What to work on:
Write out all of the data exactly as it appears.

Dataset records:
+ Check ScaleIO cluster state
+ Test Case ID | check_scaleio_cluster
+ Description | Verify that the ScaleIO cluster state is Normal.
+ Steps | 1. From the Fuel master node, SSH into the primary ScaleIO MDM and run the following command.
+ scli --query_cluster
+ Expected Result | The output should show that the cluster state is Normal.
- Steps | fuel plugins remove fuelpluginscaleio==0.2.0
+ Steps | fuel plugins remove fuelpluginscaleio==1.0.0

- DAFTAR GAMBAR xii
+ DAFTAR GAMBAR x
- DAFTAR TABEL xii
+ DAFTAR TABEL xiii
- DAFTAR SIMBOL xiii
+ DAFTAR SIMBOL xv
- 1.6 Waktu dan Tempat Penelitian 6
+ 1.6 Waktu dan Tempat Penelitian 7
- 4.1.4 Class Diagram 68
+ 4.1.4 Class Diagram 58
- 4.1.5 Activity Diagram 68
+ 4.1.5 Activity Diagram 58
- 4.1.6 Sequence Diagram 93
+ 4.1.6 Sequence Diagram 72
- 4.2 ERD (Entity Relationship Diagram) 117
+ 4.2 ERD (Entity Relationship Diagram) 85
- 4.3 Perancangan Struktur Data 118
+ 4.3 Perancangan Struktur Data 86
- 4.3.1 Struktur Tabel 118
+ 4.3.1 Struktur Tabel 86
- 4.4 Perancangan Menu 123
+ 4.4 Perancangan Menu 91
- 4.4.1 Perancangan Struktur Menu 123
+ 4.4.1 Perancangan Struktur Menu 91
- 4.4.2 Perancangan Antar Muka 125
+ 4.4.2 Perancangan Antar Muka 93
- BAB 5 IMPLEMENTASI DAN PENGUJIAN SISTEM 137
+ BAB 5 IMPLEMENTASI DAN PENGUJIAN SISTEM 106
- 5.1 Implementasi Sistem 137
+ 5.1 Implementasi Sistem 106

Answer area:
+ Check ScaleIO cluster state
+ Test Case ID | check_scaleio_cluster
+ Description | Verify that the ScaleIO cluster state is Normal.
+ Steps | 1. From the Fuel master node, SSH into the primary ScaleIO MDM and run the following command.
+ scli --query_cluster
+ Expected Result | The output should show that the cluster state is Normal.
- Steps | fuel plugins remove fuelpluginscaleio==0.2.0
+ Steps | fuel plugins remove fuelpluginscaleio==1.0.0

- DAFTAR GAMBAR xii
+ DAFTAR GAMBAR x
- DAFTAR TABEL xii
+ DAFTAR TABEL xiii
- DAFTAR SIMBOL xiii
+ DAFTAR SIMBOL xv
- 1.6 Waktu dan Tempat Penelitian 6
+ 1.6 Waktu dan Tempat Penelitian 7
- 4.1.4 Class Diagram 68
+ 4.1.4 Class Diagram 58
- 4.1.5 Activity Diagram 68
+ 4.1.5 Activity Diagram 58
- 4.1.6 Sequence Diagram 93
+ 4.1.6 Sequence Diagram 72
- 4.2 ERD (Entity Relationship Diagram) 117
+ 4.2 ERD (Entity Relationship Diagram) 85
- 4.3 Perancangan Struktur Data 118
+ 4.3 Perancangan Struktur Data 86
- 4.3.1 Struktur Tabel 118
+ 4.3.1 Struktur Tabel 86
- 4.4 Perancangan Menu 123
+ 4.4 Perancangan Menu 91
- 4.4.1 Perancangan Struktur Menu 123
+ 4.4.1 Perancangan Struktur Menu 91
- 4.4.2 Perancangan Antar Muka 125
+ 4.4.2 Perancangan Antar Muka 93
- BAB 5 IMPLEMENTASI DAN PENGUJIAN SISTEM 137
+ BAB 5 IMPLEMENTASI DAN PENGUJIAN SISTEM 106
- 5.1 Implementasi Sistem 137
+ 5.1 Implementasi Sistem 106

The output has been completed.